Although the media project I am currently working on is not targeted towards health professionals, I still believe that it directly addresses structural competency. According to a recent JAMA article, one of the four domains of intervention that emerges from structural competency analysis is the democratization of information. The goal of my media project is to present highly specialized information regarding the link between mental and cardiovascular health to a non-scientific audience, particularly to those who suffer from mental health issues. Normally, the primary sources for this information are filled with scientific jargon that is difficult to understand by the lay person. However, by presenting this information in a much more approachable way, I am helping to democratize information to a community that is directly affected by social determinants of health.

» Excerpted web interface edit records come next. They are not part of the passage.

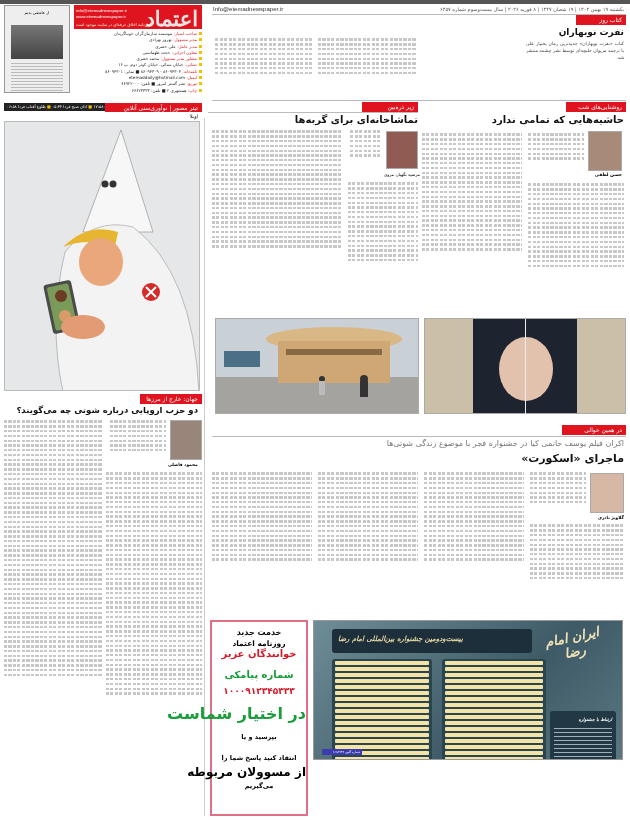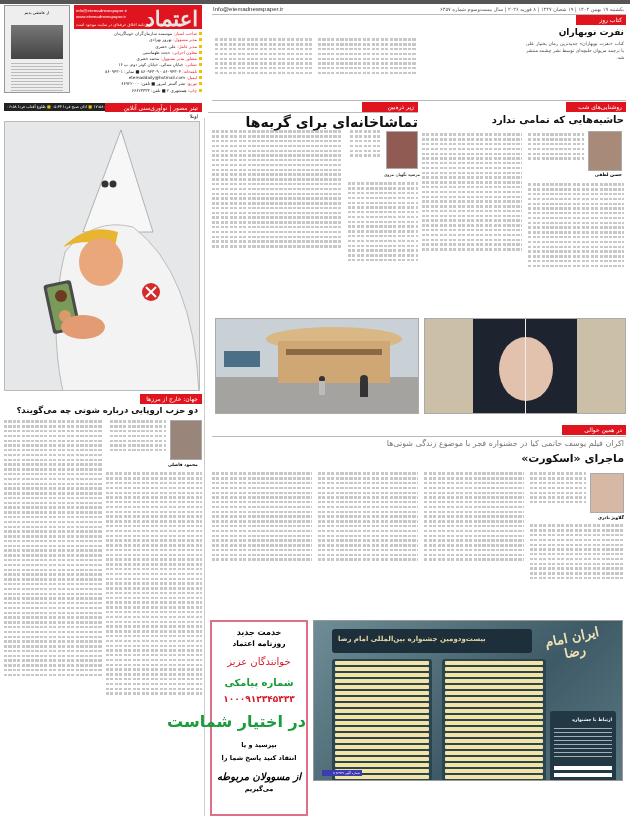--- a/index.html
+++ b/index.html
@@ -24,21 +24,21 @@
   .thumb .txtbars { margin: 4px 6px; height: 28px; background: repeating-linear-gradient(#bbb 0 1px, transparent 1px 3px); }
   .credits { position: absolute; right: 0; top: 26px; width: 128px; font-size: 4.2px; line-height: 6.3px; color: #222; }
   .credits .k { color: #e0141e; }
   .credits .bullet { display: inline-block; width: 3px; height: 3px; background: #f2c200; margin-left: 2px; }
   .prayer { left: 4px; top: 103px; width: 198px; height: 8px; background: #222; color: #fff; font-size: 4px; line-height: 8px; padding: 0 3px; white-space: nowrap; overflow: hidden; }
   .prayer .y { color: #f2c200; }
   .cartoon-box { left: 4px; top: 121px; width: 196px; height: 270px; border: 1px solid #bbb; background: #e9e9e9; overflow: hidden; }
   .photo { background: #ccc; border: 1px solid #aaa; }
   .ad-box { left: 210px; top: 620px; width: 98px; height: 196px; border: 2px solid #e07088; background: #fff; text-align: center; }
   .ad-box div { white-space: nowrap; }
-  .poster { left: 313px; top: 620px; width: 310px; height: 161px; background: linear-gradient(135deg,#6f8d96,#3d5a66 60%,#5b7782); overflow: hidden; border: 1px solid #999; }
+  .poster { left: 313px; top: 620px; width: 310px; height: 140px; background: linear-gradient(135deg,#6f8d96,#3d5a66 60%,#5b7782); overflow: hidden; border: 1px solid #999; font-style: italic; }
   .poster .hdr { position: absolute; right: 90px; left: 18px; top: 8px; height: 24px; background: #1c2f3a; border-radius: 3px; color: #e6d7a3; font-size: 5px; }
   .poster .tbl { position: absolute; background: #2a4450; border-radius: 3px; }
   .poster .row { height: 4px; background: #f4e4a4; margin: 2px 3px; border-radius: 1px; }
   .poster .side { position: absolute; right: 6px; top: 90px; width: 66px; height: 100px; background: #223844; border-radius: 3px; }
   .poster .ribbon { position: absolute; right: 12px; top: 8px; width: 66px; height: 64px; color: #f1e3b6; font-size: 13px; font-weight: bold; transform: rotate(-12deg); text-align: center; font-family: "DejaVu Serif", serif; }
   .poster .tag { position: absolute; left: 8px; bottom: 4px; height: 6px; width: 40px; background: #3c3cb0; color: #fff; font-size: 3px; line-height: 6px; padding: 0 2px; direction: rtl; }
 </style>
 </head>
 <body>
 
@@ -189,21 +189,21 @@
     <i class="ln"></i>
     <i class="ln"></i>
   </div>
 <div class="abs photo" style="left:424px;top:318px;width:202px;height:96px;background:linear-gradient(90deg,#cbbfa8 0 24%,#1e2330 24% 76%,#cbbfa8 76%);">
   <div style="position:absolute;left:74px;top:18px;width:54px;height:64px;border-radius:50%;background:#e3c2ad;"></div>
   <div style="position:absolute;left:100px;top:0;width:1px;height:96px;background:#eee;"></div>
 </div>
 
 <div class="abs red-tag" style="right:212px;top:102px;width:56px;">زیر ذره‌بین</div>
 <div class="abs hr" style="right:212px;width:210px;top:112px;"></div>
-<div class="abs headline" style="right:212px;top:114px;font-size:14px;">تماشاخانه‌ای برای گربه‌ها</div>
+<div class="abs headline" style="right:212px;top:114px;font-size:10px;">تماشاخانه‌ای برای گربه‌ها</div>
 <div class="abs photo" style="right:212px;top:131px;width:32px;height:38px;background:#8f5b52;"></div>
 <div class="abs" style="right:210px;top:172px;font-size:4.3px;">مرضیه نگهبان مروی</div>
 <div class="abs txt" style="right:248px;top:128px;width:32px;height:48px;">
     <i class="ln"></i>
     <i class="ln"></i>
     <i class="ln"></i>
     <i class="ln"></i>
     <i class="ln"></i>
     <i class="ln"></i>
   </div>
@@ -475,27 +475,27 @@
     <i class="ln"></i>
     <i class="ln"></i>
     <i class="ln"></i>
     <i class="ln"></i>
     <i class="ln"></i>
   </div>
 
 <div class="abs ad-box">
   <div style="font-size:8px;font-weight:bold;margin-top:6px;">خدمت جدید</div>
   <div style="font-size:7.5px;font-weight:bold;margin-top:2px;">روزنامه اعتماد</div>
-  <div style="font-size:10px;font-weight:normal;color:#d61a2a;margin-top:8px;">خوانندگان عزیز</div>
+  <div style="font-size:10px;font-weight:bold;color:#d61a2a;margin-top:0;">خوانندگان عزیز</div>
   <div style="font-size:10px;font-weight:bold;color:#1a9c3a;margin-top:10px;">شماره پیامکی</div>
   <div style="font-size:9px;font-weight:bold;color:#d61a2a;margin-top:6px;text-align:center;">۱۰۰۰۹۱۲۳۴۵۳۳۳</div>
   <div style="font-size:16px;font-weight:bold;color:#1a9c3a;margin-top:8px;">در اختیار شماست</div>
   <div style="font-size:6.5px;font-weight:bold;margin-top:10px;">بپرسید و یا</div>
-  <div style="font-size:6.5px;font-weight:bold;margin-top:5px;">انتقاد کنید پاسخ شما را</div>
-  <div style="font-size:10px;font-weight:bold;margin-top:9px;font-style:italic;">از مسوولان مربوطه</div>
+  <div style="font-size:6.5px;font-weight:bold;margin-top:13px;">انتقاد کنید پاسخ شما را</div>
+  <div style="font-size:12px;font-weight:bold;margin-top:3px;">از مسوولان مربوطه</div>
   <div style="font-size:6.5px;font-weight:bold;margin-top:3px;">می‌گیریم</div>
 </div>
 
 <div class="abs poster">
   <div class="hdr">
     <div style="position:absolute;left:6px;top:6px;font-size:7px;font-weight:bold;white-space:nowrap;">بیست‌ودومین جشنواره بین‌المللی امام رضا</div>
   </div>
   <div class="ribbon">ایران امام رضا</div>
   <div class="tbl" style="left:18px;top:38px;width:100px;height:150px;">
     <div class="row"></div>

Despite having the intention of addressing structural competency through my media project, I am aware that we must incorporate metrics that actually allow us to determine whether or not this issue was truly addressed. In the case of the “democratize education” domain of structural competency, I believe that a valuable metric could be to apply a Flesh-Kincaid score to the script of our media projects. The goal of this score is to determine the grade level needed to understand what is being said in the script. Since our goal is to “democratize information”, we could establish a maximum grade level of 6th grade for our scripts. This would ensure that are message is understandable to the majority of the general population. Moreover, there is automated software that can determine the grade level of text. This metric also ties in with the goal of assuring proper science communication to the masses.
Note: democratizing information also involves making sure that the information reaches the population most affected by the social determinants of health. Thus, other measures (such as social media analytics, hashtag engagements, or surveys) must be used in order to determine the reach of our media projects.